- **Task directions**
Go through the entries one line at a time, and gather every line that has the word "position".

- **Provided information**
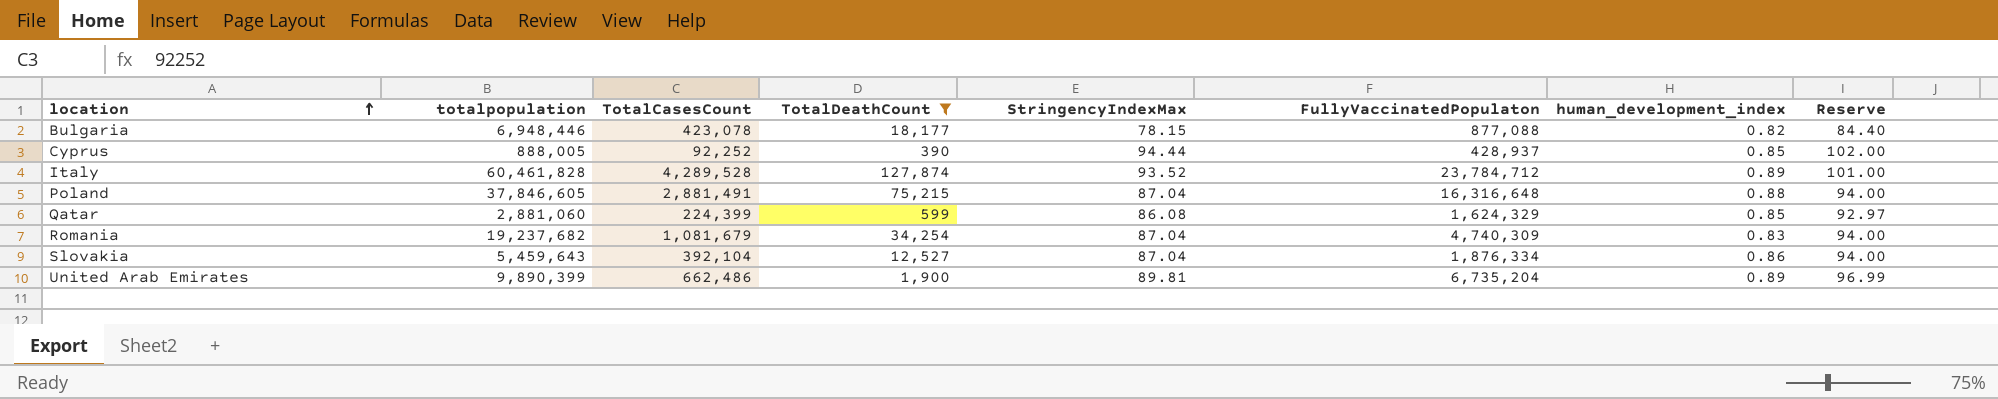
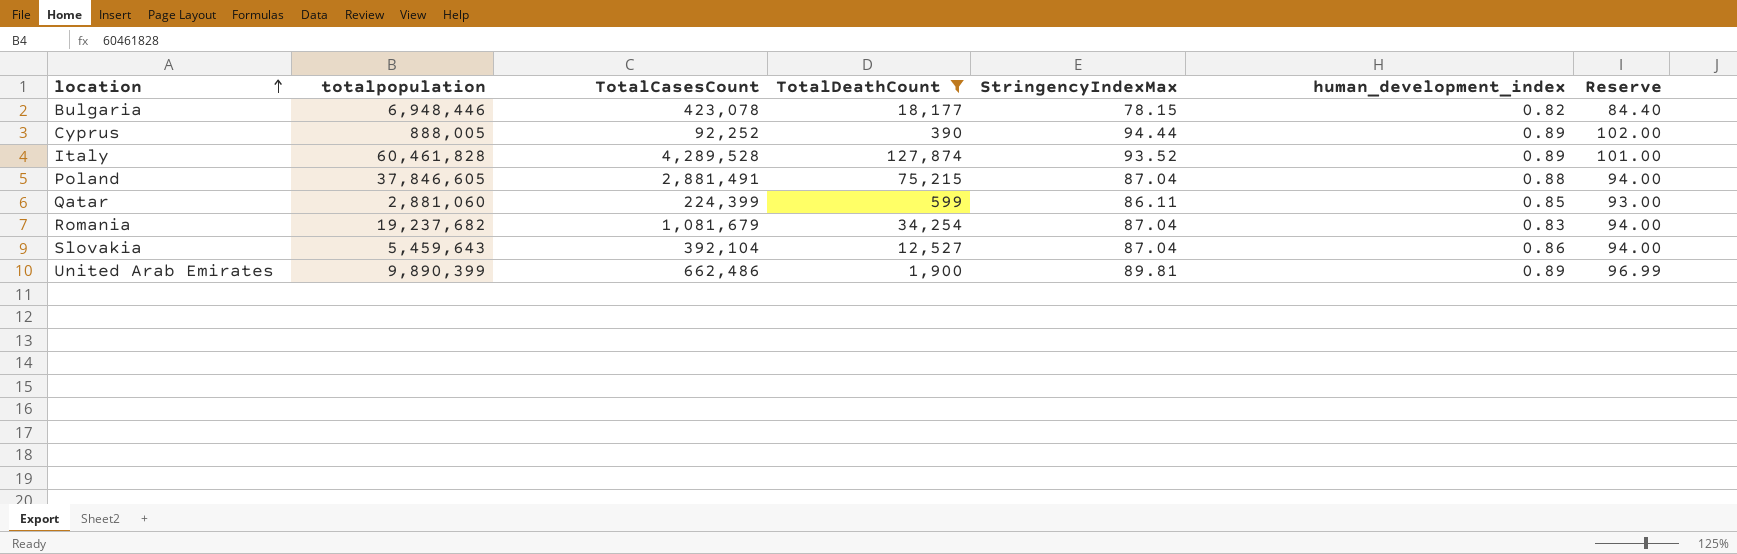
column FullyVaccinatedPopulaton | position: 6 -> none
Cyprus | human_development_index: 0.85 -> 0.89
Qatar | StringencyIndexMax: 86.08 -> 86.11
Qatar | Reserve: 92.97 -> 93.00

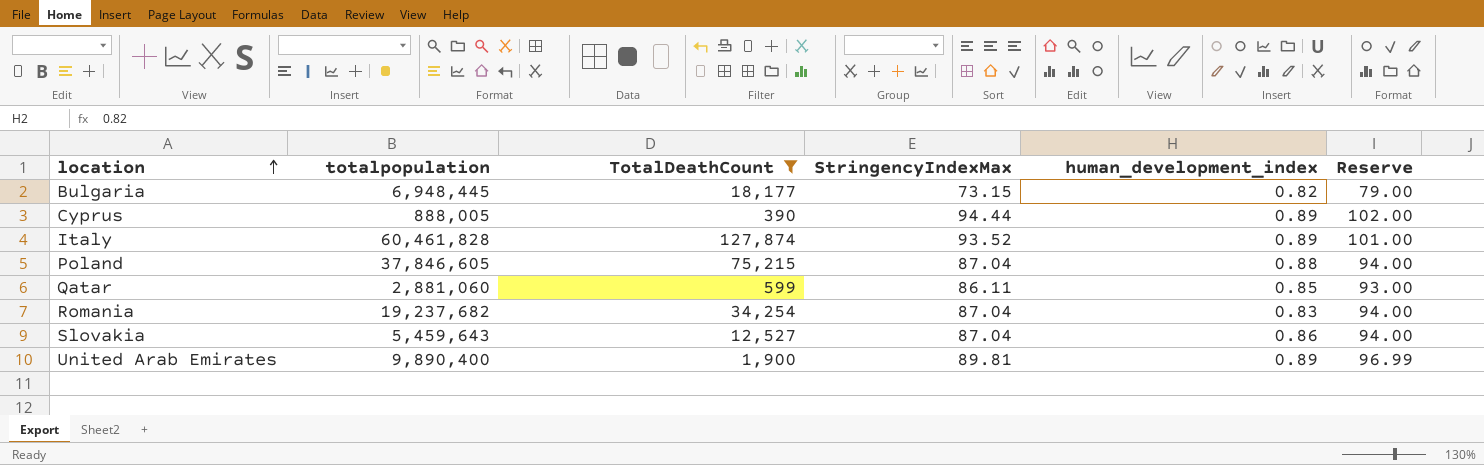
column TotalCasesCount | position: 3 -> none
Bulgaria | totalpopulation: 6,948,446 -> 6,948,445
Bulgaria | StringencyIndexMax: 78.15 -> 73.15
Bulgaria | Reserve: 84.40 -> 79.00
United Arab Emirates | totalpopulation: 9,890,399 -> 9,890,400

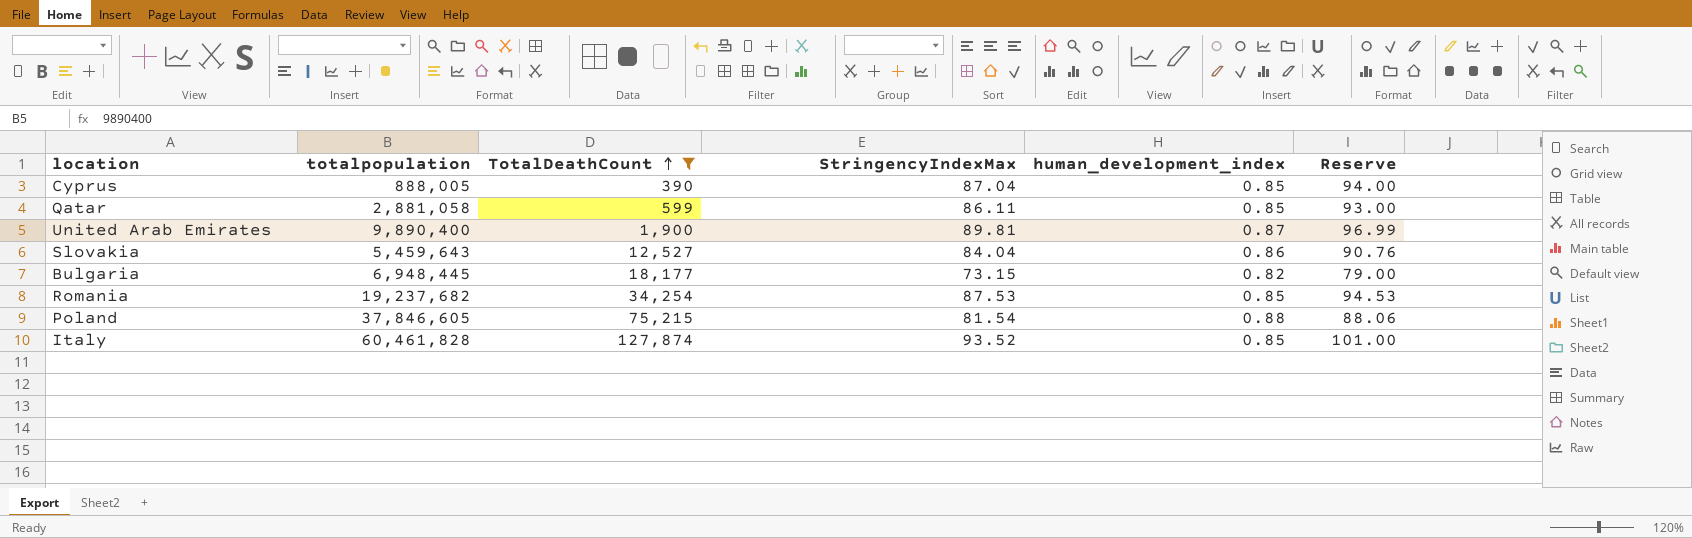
row order: location ascending -> TotalDeathCount ascending
Cyprus | StringencyIndexMax: 94.44 -> 87.04
Cyprus | human_development_index: 0.89 -> 0.85
Cyprus | Reserve: 102.00 -> 94.00
Qatar | totalpopulation: 2,881,060 -> 2,881,058
United Arab Emirates | human_development_index: 0.89 -> 0.87
Slovakia | StringencyIndexMax: 87.04 -> 84.04
Slovakia | Reserve: 94.00 -> 90.76
Romania | StringencyIndexMax: 87.04 -> 87.53
Romania | human_development_index: 0.83 -> 0.85
Romania | Reserve: 94.00 -> 94.53
Poland | StringencyIndexMax: 87.04 -> 81.54
Poland | Reserve: 94.00 -> 88.06
Italy | human_development_index: 0.89 -> 0.85

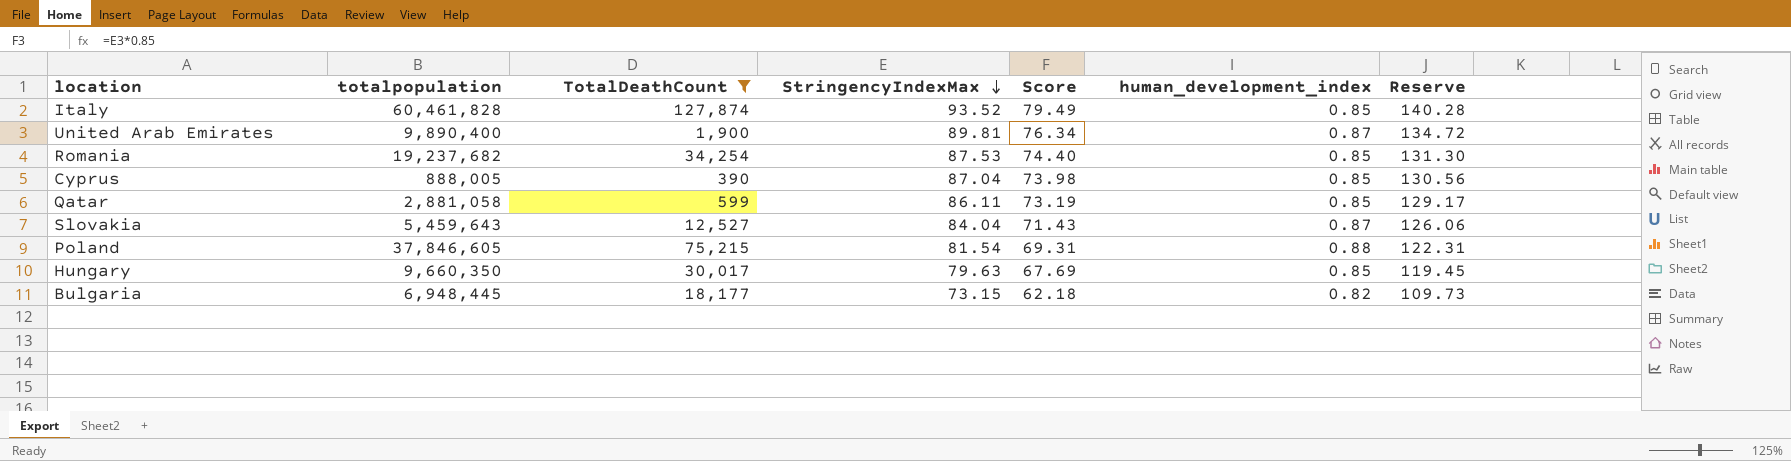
row order: TotalDeathCount ascending -> StringencyIndexMax descending
column Score | formula: none -> [StringencyIndexMax] * 0.85
column Reserve | formula: [StringencyIndexMax] * 1.08 -> [StringencyIndexMax] * 1.5
Slovakia | human_development_index: 0.86 -> 0.87
row Hungary: none -> 9,660,350 | 30,017 | 79.63 | 67.69 | 0.85 | 119.45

- **Task output**
column FullyVaccinatedPopulaton | position: 6 -> none
column TotalCasesCount | position: 3 -> none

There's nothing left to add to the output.